▶ WHAT THE EXERCISE ASKS
Copy exactly the line containing "color: #000;" and all lines after it, through the last line of the material below; omit everything before it.

• • • •

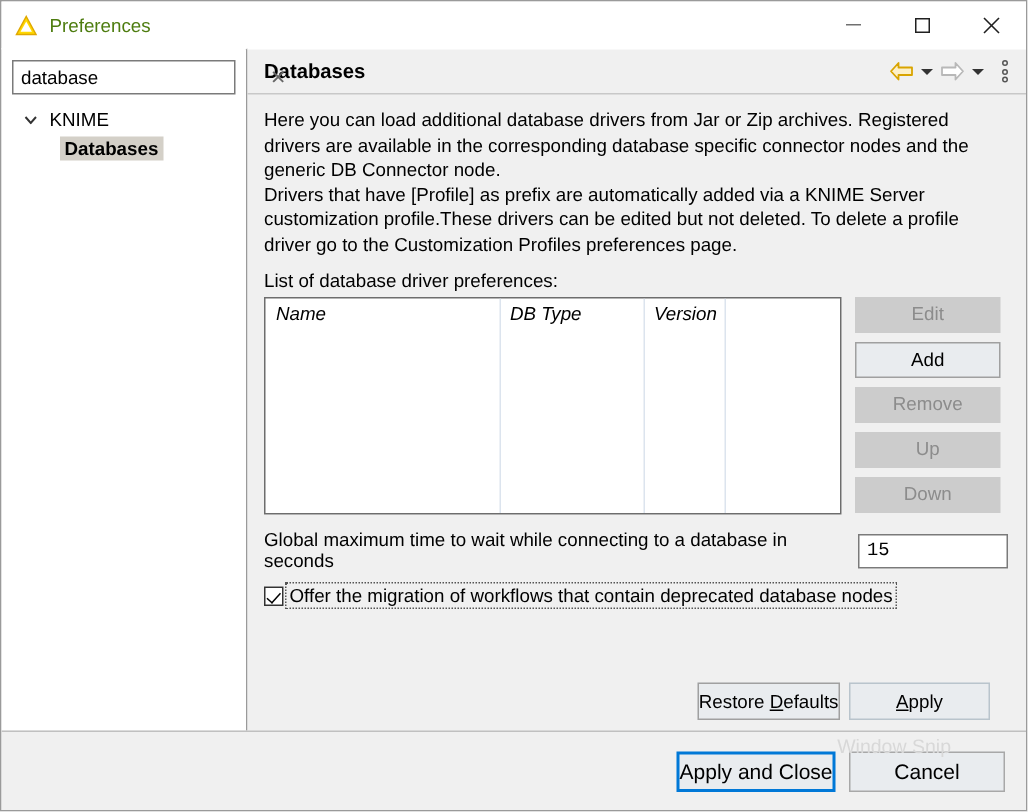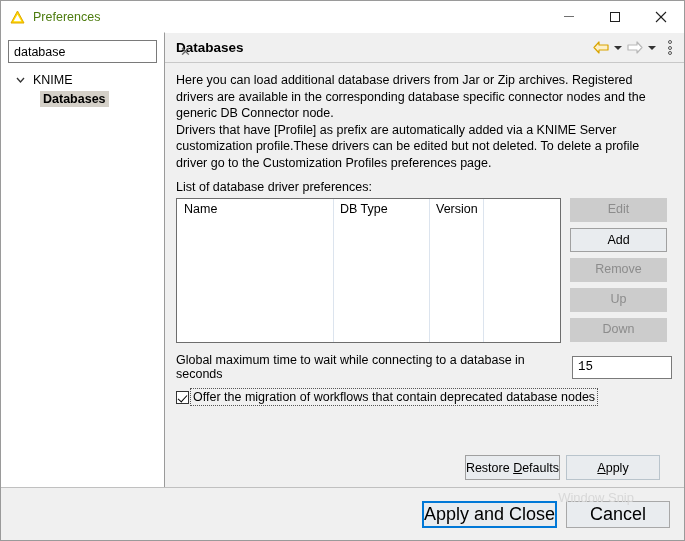--- a/index.html
+++ b/index.html
@@ -224,20 +224,21 @@
     height: 145px;
     background: #ffffff;
     border: 1px solid #6d6d6d;
     position: relative;
     overflow: hidden;
   }
   #table-head {
     display: flex;
     height: 23px;
     align-items: flex-start;
+    font-style: italic;
   }
   .th {
     font-size: 12.5px;
     padding: 3px 0 0 7px;
     height: 100%;
   }
   .col-divider {
     position: absolute;
     top: 0; bottom: 0;
     width: 1px;
@@ -349,21 +350,21 @@
     justify-content: flex-end;
     padding-right: 14px;
     gap: 9px;
     flex: none;
     position: relative;
   }
   .fbtn {
     height: 27px;
     min-width: 104px;
     font-family: "Liberation Sans", sans-serif;
-    font-size: 18px;
+    font-size: 14px;
     background: #e9ecef;
     border: 1px solid #a8a8a8;
     cursor: default;
     color: #000;
   }
   .fbtn.default {
     border: 2px solid #0078d7;
     background: #e9ecef;
     min-width: 104px;
   }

• • • •

▶ PROBLEM SOLUTION
     color: #000;
   }
   .fbtn.default {
     border: 2px solid #0078d7;
     background: #e9ecef;
     min-width: 104px;
   }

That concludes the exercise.